As an undergraduate, I wanted to learn to play Go. In my AI class, we learned that although we have pretty good algorithms for games like checkers and chess, even an intermediate Go player can outperform the best computer program in existence. This was a good opportunity, I thought, to show I could beat a computer at something objective other than filling out CAPTCHAs. After downloading GnuGo and practicing occasionally for a few months, I was good enough to be competitive without a handicap, sometimes even winning. These days, I couldn’t even come close to beating a state-of-the-art Go program. Even the best professional human Go players can no longer beat the best computers. Game-playing algorithms have had an algorithmic breakthrough, and this has come from neural networks and deep learning.

The breakthrough in the current deep learning revolution was the undeniable success in addressing long standing problems in computer vision close to ten years ago. Nowadays, neural networks dominate the field, and cannot be ignored by researchers or practitioners. For certain image classification problems, it is not unusual for computer algorithms to even outperform humans. See this for yourself by uploading some old photos to google photos. The neural-network algorithms will identify who is in what photo and create person-specific albums, linking 10-20 year old photos with new ones. This amazingly even works in large group photos with small faces and in videos.

The explosion in deep learning research and applications has not been confined to game playing and image classification. Almost every field has at least attempted to use neural networks to investigate what is possible. Cyber-physical systems (CPS), where computers interact with the physical world, are no different. Although learning-based controllers have long been looked at in control theory, recently this has taken off, with many CPS conferences at a minimum featuring a session or two on how neural networks can solve important classes of problems.

One important distinction with CPS, however, is that these systems are not confined to the digital world. Behaviors of a neural network in a CPS may manifest in the physical world. CPS are often safety-critical and cannot tolerate any mistakes. Do neural networks make mistakes? Certainly for vision problems it’s well-known that there can be what are called adversarial images. These are images with slight perturbations that look the same to a human but classify incorrectly. An image of a stop sign, for example, can be slightly modified to classify as a speed limit sign. This is unsettling for safety-critical systems.

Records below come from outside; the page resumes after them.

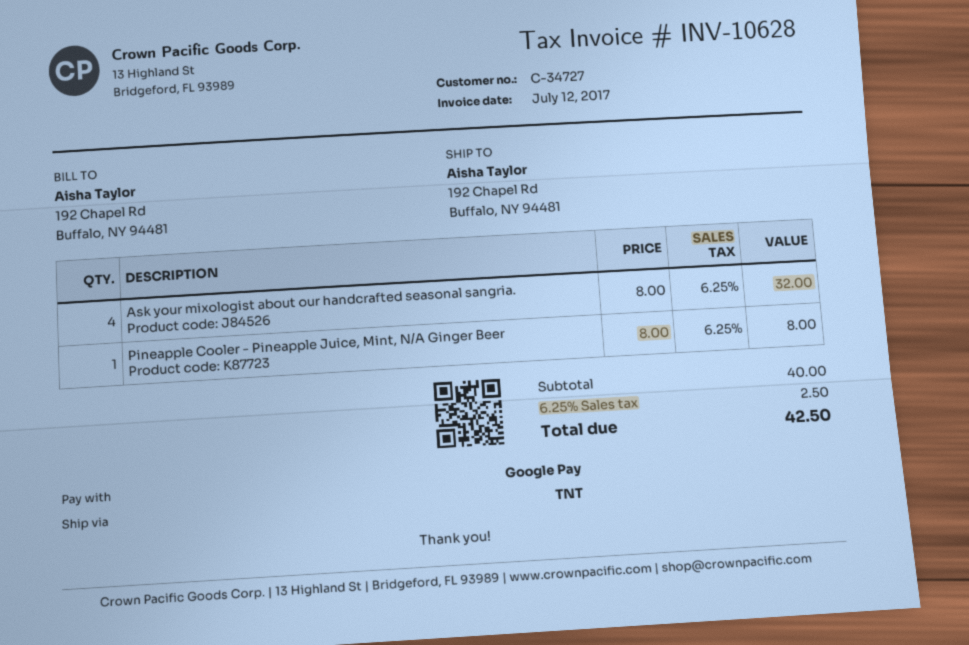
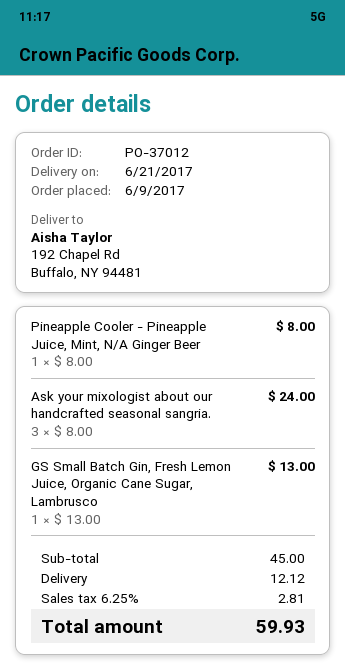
Ask your mixologist about our handcrafted seasonal sangria.: 4 x 8.00 = 32.00 -> 3 x 8.00 = 24.00
GS Small Batch Gin, Fresh Lemon Juice, Organic Cane Sugar, Lambrusco: none -> 1 x 13.00 = 13.00
subtotal: 40.00 -> 45.00
shipping: none -> 12.12
tax: 6.25% = 2.50 -> 6.25% = 2.81
total: 42.50 -> 59.93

If the system looks like it’s working correctly, it may pass all the system tests and even work well in the field for a time, only to fail when some adversarial set of sensor readings occurs.

This problem needs to be addressed before neural networks are deployed in safety-critical applications. Fortunately, there has been a surge of recent results in the field of neural network verification.

Neural Network Verification

The field of formal verification deals with mathematically proving properties about system models. Traditionally this may have been finite state machines or software programs. Although neural networks are sometimes considered as black boxes, we computer scientists know this isn’t true. Every operation performed is exact and known, often a matrix multiplication or a simple nonlinear activation function such as a sigmoid, arctan, or ReLU. Neural networks are a large organized graph of fully-known basic operations, not a black box. Neural network verification tries to prove properties about this cascade of operations.

What are we trying to prove? 

When proving properties about a piece of software, the source code is not enough. All programs are correct in some sense, in that they will always compute what is written in the program. To make the verification question meaningful, you also need preconditions and postconditions. Preconditions are assumptions on the inputs to the program. Postconditions are properties about the outputs. The useful verification question in this context becomes: ”Given any input that satisfies the preconditions, will the postconditions of the output always be true?”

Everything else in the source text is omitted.